As innovation practitioners, when we reflect upon our experiences, some emphasize the subject of the sentence—i.e., who is innovating—while others emphasize the predicate of the sentence—i.e., how is the process being conducted and what is being conducted “on” (the object, or the ‘innovation’).

Neither one of these perspectives is necessarily better than the other. However, it may make sense to be aware of the differences and to speak (and think) in complete sentences when it comes to innovation in general. It may help in nurturing innovations that work•.

This article was originally published in Innovating Perspectives in January 2004. For this and other back issues of our newsletter, please visit our website at or call (415) 387-1270. 

Tuesday, July 3, 2012

Why Innovate?

Over the past several decades I have heard a variety of reasons to justify innovation efforts and the investments required. Implicit in Clayton Christensen’s book, The Innovator’s Solution, are several of the more prominent ones. “Sustaining” (versus “disruptive”) innovations are driven as much by the needs of their innovators to competitively differentiate their products or services. For example, this is one of the primary reasons Tier 1 or Tier 2 suppliers in the automotive industry use to explain their need to invent and create patentable positions.

“Disruptive” innovations, on the other hand, are driven by the emergent needs of customers to “do ‘jobs’ those customers need doing.” These innovations may be disruptive to incumbent competitors; but to customers, these innovations are actually more welcome than disruptive.

Increasing shareholder value is a third rationale used to justify innovation efforts—though this rationale is often a more difficult case to make—of which Christensen does an admirable job in his very first chapter.

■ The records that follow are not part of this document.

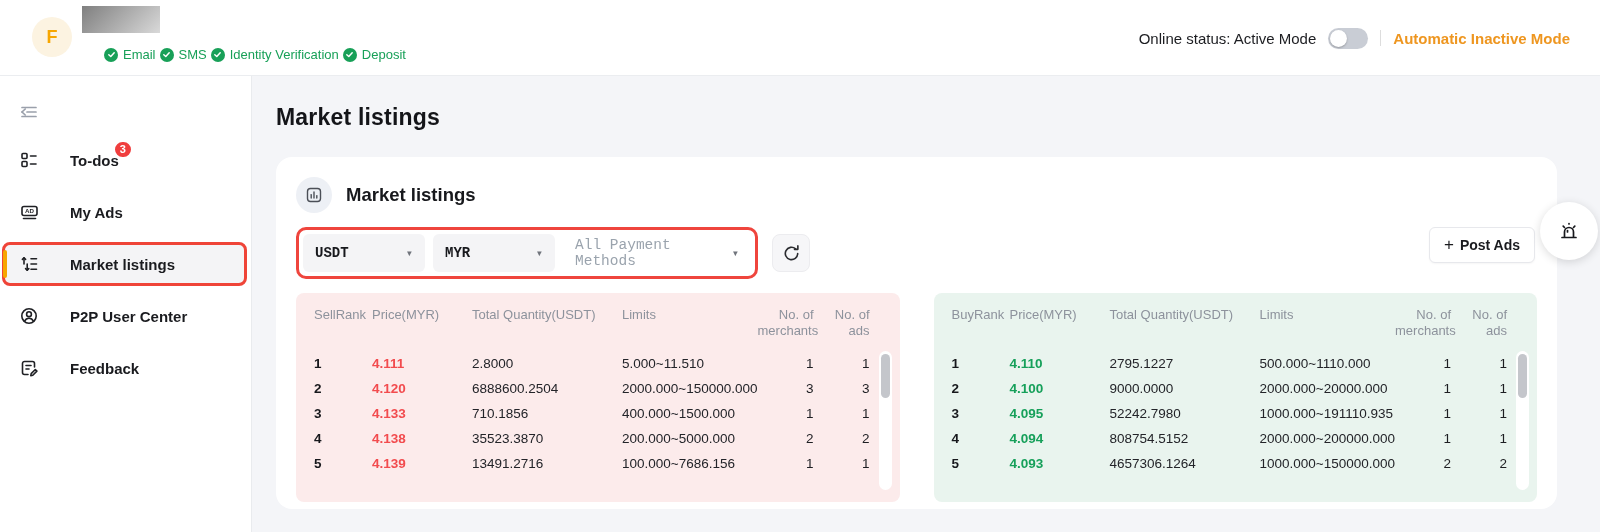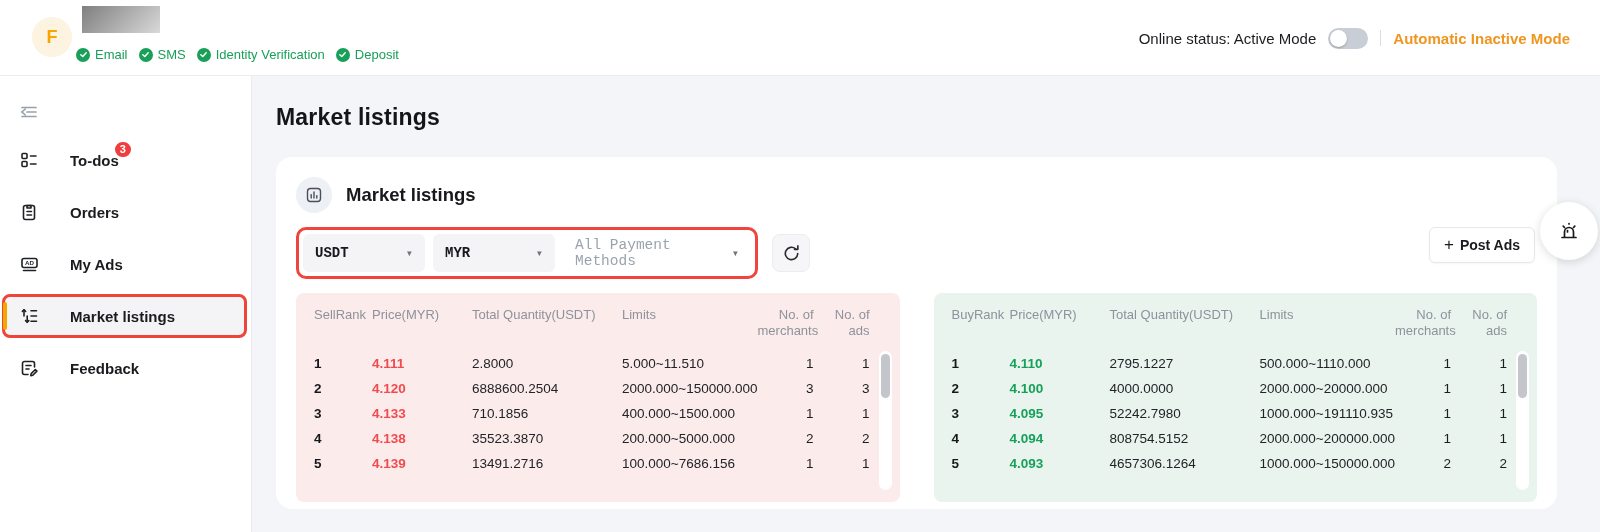--- a/index.html
+++ b/index.html
@@ -6,21 +6,21 @@
   html,body { width:1600px; height:532px; overflow:hidden; }
   body { font-family:"Liberation Sans","DejaVu Sans",sans-serif; background:#f4f5f8; color:#17181c; position:relative; }
 
   
   .topbar { position:relative; height:76px; background:#fff; border-bottom:1px solid #ebedf0; }
   .avatar { position:absolute; left:32px; top:17px; width:40px; height:40px; border-radius:50%;
             background:#fcf3e1; color:#f7a600; font-weight:bold; font-size:18px;
             display:flex; align-items:center; justify-content:center; }
   .redacted { position:absolute; left:82px; top:6px; width:78px; height:27px;
               background:linear-gradient(135deg,#7f7f7f,#d9d9d9); }
-  .badges { position:absolute; left:76px; top:47px; display:flex; gap:11px; align-items:center;justify-content:center; }
+  .badges { position:absolute; left:104px; top:47px; display:flex; gap:4px; align-items:center;justify-content:center; }
   .badge { display:flex; align-items:center; gap:5px; color:#18a058; font-size:13px; }
   .checkcircle { width:14px; height:14px; border-radius:50%; background:#18a058; display:flex; align-items:center; justify-content:center; }
   .checkcircle svg { display:block; }
   .topbar-right { position:absolute; right:30px; top:0; height:76px; display:flex; align-items:center; gap:12px; }
   .status-label { font-size:15px; color:#1c1d21; }
   .toggle { width:40px; height:21px; border-radius:11px; background:#c9cdd5; position:relative; cursor:pointer; }
   .toggle .knob { position:absolute; left:2px; top:2px; width:17px; height:17px; border-radius:50%; background:#fff; box-shadow:0 1px 2px rgba(0,0,0,.25); }
   .vdiv { width:1px; height:16px; background:#ddd; }
   .auto-mode { font-size:15px; font-weight:bold; color:#ee9620; }
 
@@ -156,31 +156,20 @@
             <path d="M11.5 6h5.5"></path>
               <path d="M11.5 14h5.5"></path>
           </svg>
         </span>
         <span class="nav-label">
           <span>To-dos</span>
           <span class="count-badge">3</span>
         </span>
       </div>
 
-      <div class="nav-item">
-        <span class="icon">
-          <svg width="20" height="20" viewBox="0 0 20 20" fill="none" stroke="#1f2024" stroke-width="1.6" stroke-linecap="round" stroke-linejoin="round">
-            <rect x="4.5" y="3.5" width="11" height="14" rx="2"></rect>
-              <path d="M8 3.5h4v2.5H8z"></path>
-              <path d="M8 9.5h4.5"></path>
-              <path d="M8 13h4.5"></path>
-          </svg>
-        </span>
-        <span class="nav-label">Orders</span>
-      </div>
 
       <div class="nav-item">
         <span class="icon">
           <svg width="21" height="20" viewBox="0 0 21 20" fill="none">
             <rect x="3" y="4.5" width="15" height="9" rx="2" stroke="#1f2024" stroke-width="1.6"></rect>
             <text x="10.5" y="11.3" font-size="6.2" font-weight="bold" fill="#1f2024" text-anchor="middle" font-family="Liberation Sans, sans-serif">AD</text>
             <path d="M4.5 16.5h12" stroke="#1f2024" stroke-width="1.6" stroke-linecap="round"></path>
           </svg>
         </span>
         <span class="nav-label">My Ads</span>
@@ -195,20 +184,30 @@
             <path d="M8.2 10v6.2"></path>
               <path d="M6.6 14.6l1.6 1.6 1.6-1.6"></path>
             <path d="M12 4.8h5.5"></path>
               <path d="M12 10h5.5"></path>
               <path d="M12 15.2h5.5"></path>
           </svg>
         </span>
         <span class="nav-label">Market listings</span>
       </div>
 
+      <div class="nav-item">
+        <span class="icon">
+          <svg width="20" height="20" viewBox="0 0 20 20" fill="none" stroke="#1f2024" stroke-width="1.6" stroke-linecap="round">
+            <circle cx="10" cy="10" r="7.2"></circle>
+              <circle cx="10" cy="8.2" r="2.4"></circle>
+              <path d="M5.6 15.2c.9-2 2.5-3 4.4-3s3.5 1 4.4 3"></path>
+          </svg>
+        </span>
+        <span class="nav-label">P2P User Center</span>
+      </div>
 
       <div class="nav-item">
         <span class="icon">
           <svg width="20" height="20" viewBox="0 0 20 20" fill="none" stroke="#1f2024" stroke-width="1.6" stroke-linecap="round" stroke-linejoin="round">
             <path d="M15.5 9V5.5a2 2 0 0 0-2-2h-8a2 2 0 0 0-2 2v9a2 2 0 0 0 2 2H9"></path>
             <path d="M7 7.5h5"></path>
               <path d="M7 11h3"></path>
             <path d="M12.2 15.6l4.1-4.1 1.6 1.6-4.1 4.1-2 .4z"></path>
           </svg>
         </span>
@@ -334,21 +333,21 @@
                 <div class="cell rank">1</div>
                 <div class="cell price buy">4.110</div>
                 <div class="cell qty">2795.1227</div>
                 <div class="cell limits">500.000~1110.000</div>
                 <div class="cell num">1</div>
                 <div class="cell num">1</div>
               </div>
               <div class="trow">
                 <div class="cell rank">2</div>
                 <div class="cell price buy">4.100</div>
-                <div class="cell qty">4000.0000</div>
+                <div class="cell qty">9000.0000</div>
                 <div class="cell limits">2000.000~20000.000</div>
                 <div class="cell num">1</div>
                 <div class="cell num">1</div>
               </div>
               <div class="trow">
                 <div class="cell rank">3</div>
                 <div class="cell price buy">4.095</div>
                 <div class="cell qty">52242.7980</div>
                 <div class="cell limits">1000.000~191110.935</div>
                 <div class="cell num">1</div>

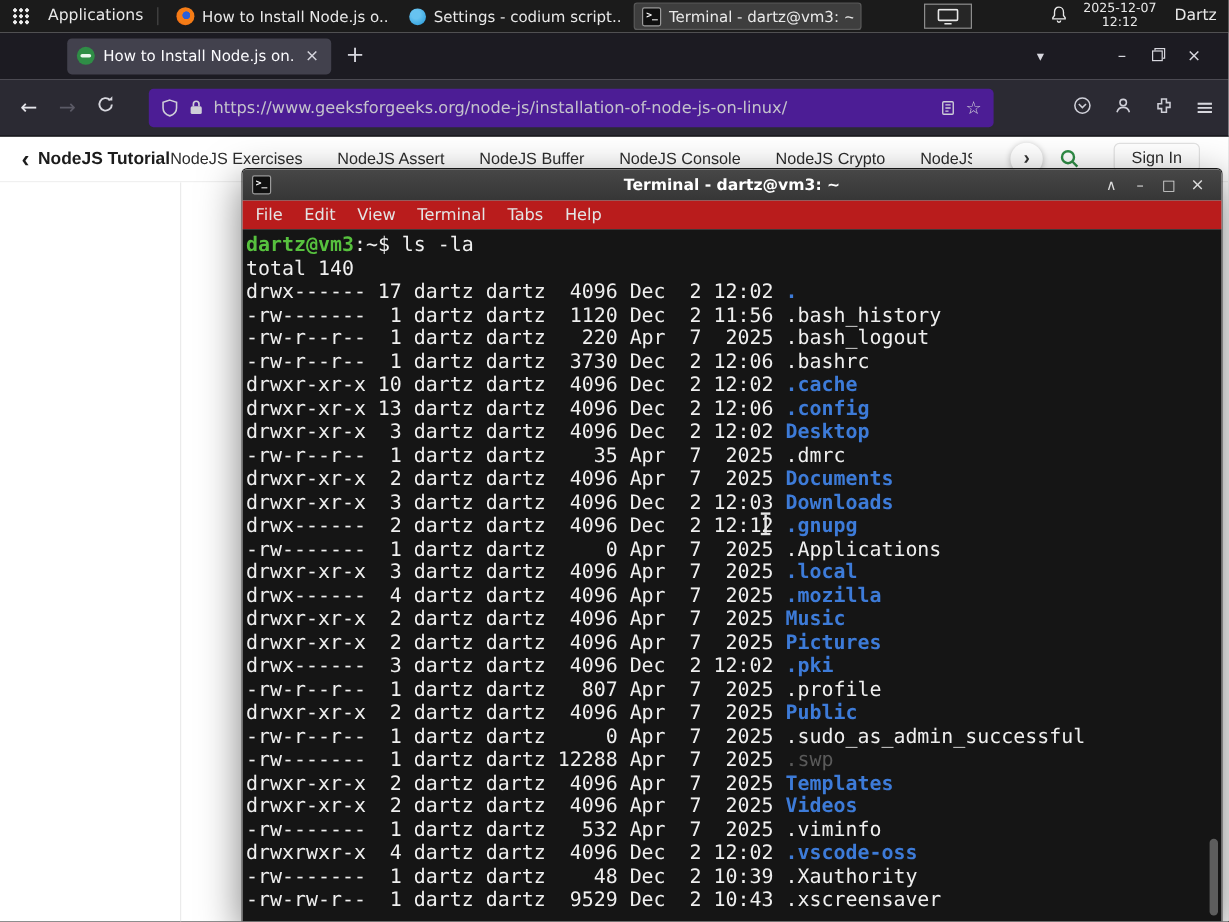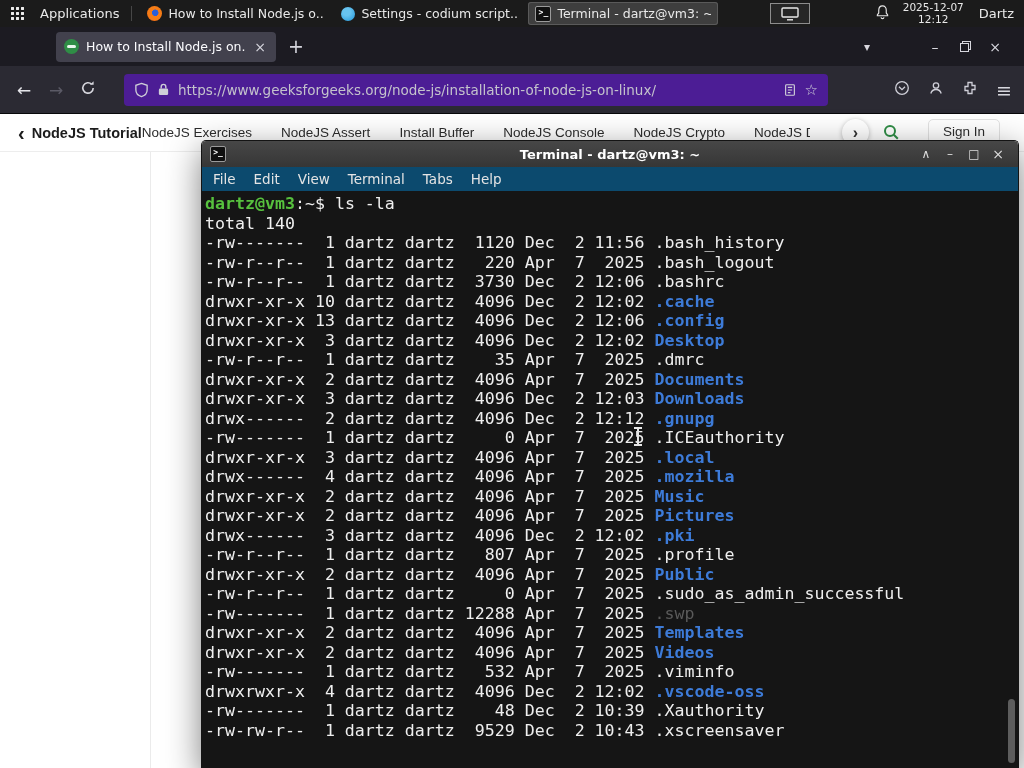--- a/index.html
+++ b/index.html
@@ -75,21 +75,21 @@
   
   .terminal{position:absolute;left:201px;top:140px;width:816px;height:628px;z-index:30;
             display:flex;flex-direction:column;border:1px solid #141414;border-bottom:none;
             border-radius:5px 5px 0 0;box-shadow:0 10px 34px rgba(0,0,0,.5);overflow:hidden;}
   .t-titlebar{height:26px;background:linear-gradient(#474747,#363636);position:relative;
               display:flex;align-items:center;padding:0 8px;color:#fff;flex:none;}
   .t-title{position:absolute;left:0;right:0;text-align:center;font-size:13px;font-weight:bold;}
   .t-btns{margin-left:auto;display:flex;position:relative;z-index:1;}
   .t-btn{width:24px;text-align:center;color:#dcdcdc;font-size:12px;}
   .t-btn.close{font-size:14px;}
-  .t-menubar{height:24px;background:#0c4a6e;display:flex;align-items:center;color:#e4e4e4;
+  .t-menubar{height:24px;background:#b91c1c;display:flex;align-items:center;color:#e4e4e4;
              font-size:13.5px;flex:none;padding-left:2px;}
   .t-menu-item{padding:0 9px;}
   .t-body{flex:1;background:#151515;position:relative;padding:3px 0 0 3px;
           font-family:"DejaVu Sans Mono",monospace;font-size:16.6px;line-height:19.5px;color:#efefef;overflow:hidden;}
   .term-line{white-space:pre;}
   .dir{color:#3d7bd8;font-weight:bold;}
   .dim{color:#5a5a5a;}
   .prompt{color:#57c13e;font-weight:bold;}
   .t-scroll{position:absolute;right:1px;top:2px;bottom:0;width:10px;}
   .t-thumb{position:absolute;bottom:6px;left:1px;width:7px;height:64px;background:#5d5d5d;border-radius:4px;}
@@ -208,21 +208,21 @@
         <button class="hamburger">≡</button>
       </div>
     </div>
 
     <div class="site-header">
       <span class="chev-back">‹</span>
       <span class="site-title">NodeJS Tutorial</span>
       <div class="site-links">
         <span class="site-link">NodeJS Exercises</span>
         <span class="site-link">NodeJS Assert</span>
-        <span class="site-link">Install Buffer</span>
+        <span class="site-link">NodeJS Buffer</span>
         <span class="site-link">NodeJS Console</span>
         <span class="site-link">NodeJS Crypto</span>
         <span class="site-link">NodeJS DNS</span>
 
       </div>
       <button class="chev-circle">›</button>
       <button class="search-btn">
         <svg width="18" height="18" viewBox="0 0 18 18">
           <circle cx="8" cy="8" r="5" fill="none" stroke="#2f8d46" stroke-width="2"></circle>
           <path d="M11.8 11.8l4 4" stroke="#2f8d46" stroke-width="2"></path>
@@ -252,31 +252,32 @@
       <span class="t-menu-item">Edit</span>
       <span class="t-menu-item">View</span>
       <span class="t-menu-item">Terminal</span>
       <span class="t-menu-item">Tabs</span>
       <span class="t-menu-item">Help</span>
     </div>
     <div class="t-body">
       <div>
         <div class="term-line"><span class="prompt">dartz@vm3</span><span>:~$ </span><span>ls -la</span></div>
         <div class="term-line">total 140</div>
+      <div class="term-line"><span>drwx------ 17 dartz dartz  4096 Dec  2 12:02 </span><span class="dir">.</span></div>
           <div class="term-line"><span>-rw-------  1 dartz dartz  1120 Dec  2 11:56 </span><span>.bash_history</span></div>
           <div class="term-line"><span>-rw-r--r--  1 dartz dartz   220 Apr  7  2025 </span><span>.bash_logout</span></div>
           <div class="term-line"><span>-rw-r--r--  1 dartz dartz  3730 Dec  2 12:06 </span><span>.bashrc</span></div>
           <div class="term-line"><span>drwxr-xr-x 10 dartz dartz  4096 Dec  2 12:02 </span><span class="dir">.cache</span></div>
           <div class="term-line"><span>drwxr-xr-x 13 dartz dartz  4096 Dec  2 12:06 </span><span class="dir">.config</span></div>
           <div class="term-line"><span>drwxr-xr-x  3 dartz dartz  4096 Dec  2 12:02 </span><span class="dir">Desktop</span></div>
           <div class="term-line"><span>-rw-r--r--  1 dartz dartz    35 Apr  7  2025 </span><span>.dmrc</span></div>
           <div class="term-line"><span>drwxr-xr-x  2 dartz dartz  4096 Apr  7  2025 </span><span class="dir">Documents</span></div>
           <div class="term-line"><span>drwxr-xr-x  3 dartz dartz  4096 Dec  2 12:03 </span><span class="dir">Downloads</span></div>
           <div class="term-line"><span>drwx------  2 dartz dartz  4096 Dec  2 12:12 </span><span class="dir">.gnupg</span></div>
-          <div class="term-line"><span>-rw-------  1 dartz dartz     0 Apr  7  2025 </span><span>.ICEauthority</span></div>
+          <div class="term-line"><span>-rw-------  1 dartz dartz     0 Apr  7  2025 </span><span>.Applications</span></div>
           <div class="term-line"><span>drwxr-xr-x  3 dartz dartz  4096 Apr  7  2025 </span><span class="dir">.local</span></div>
           <div class="term-line"><span>drwx------  4 dartz dartz  4096 Apr  7  2025 </span><span class="dir">.mozilla</span></div>
           <div class="term-line"><span>drwxr-xr-x  2 dartz dartz  4096 Apr  7  2025 </span><span class="dir">Music</span></div>
           <div class="term-line"><span>drwxr-xr-x  2 dartz dartz  4096 Apr  7  2025 </span><span class="dir">Pictures</span></div>
           <div class="term-line"><span>drwx------  3 dartz dartz  4096 Dec  2 12:02 </span><span class="dir">.pki</span></div>
           <div class="term-line"><span>-rw-r--r--  1 dartz dartz   807 Apr  7  2025 </span><span>.profile</span></div>
           <div class="term-line"><span>drwxr-xr-x  2 dartz dartz  4096 Apr  7  2025 </span><span class="dir">Public</span></div>
           <div class="term-line"><span>-rw-r--r--  1 dartz dartz     0 Apr  7  2025 </span><span>.sudo_as_admin_successful</span></div>
           <div class="term-line"><span>-rw-------  1 dartz dartz 12288 Apr  7  2025 </span><span class="dim">.swp</span></div>
           <div class="term-line"><span>drwxr-xr-x  2 dartz dartz  4096 Apr  7  2025 </span><span class="dir">Templates</span></div>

Between these three reasons for a company to innovate—competition-driven innovation, shareholder value-driven innovation, and customer-driven innovation—there is something qualitatively distinct about the last one. As important as it is to differentiate your products and services from the competition, and as important as it is to increase shareholders’ value, isn’t it actually a bit more important—or more fundamental—to create customers?

That perennial piece of management wisdom: “pay attention to motivations and related patterns of behavior,” may be pertinent here. Not all motivations are created equally. Customer-driven innovation may be the first among equals, relative to the other possible motivations for innovation. A.P. Giannini, the founder of the Bank of Italy in San Francisco (later called Bank of America), reflects this fundamental understanding in his words engraved on the marble wall of the lobby in the Bank of America Building: “To service the needs of others; the only legitimate reason for a business.”

My hypothesis here is that the success of any innovation effort, particularly to the enterprise hosting the effort, depends to some degree on the nature of the motivation to innovate in the first place.  When that motivation is driven by competition or even by shareholders’ interests (e.g., growth, profitability, etc.)—as legitimate as those reasons may be—the patience required of the innovator for the necessary gestation efforts may not be long or strong enough to endure the “wait.” Whereas, when the motivation is to create a customer, the “wait” may be more easily understandable and worth it. “Good money” before it goes “bad,” as Christensen states.

In his classic style, Peter Drucker alluded to this point when he wrote in his tome Management (1973). “Because its purpose is to create a customer, the business enterprise has two—and only these two—basic functions: marketing and innovation. Marketing and innovation produce results: all the rest are “costs.”

The best “sponsor” of our innovation efforts may be the clarity of the need of a customer (new or existing) the innovation is designed to meet, reduce or eliminate.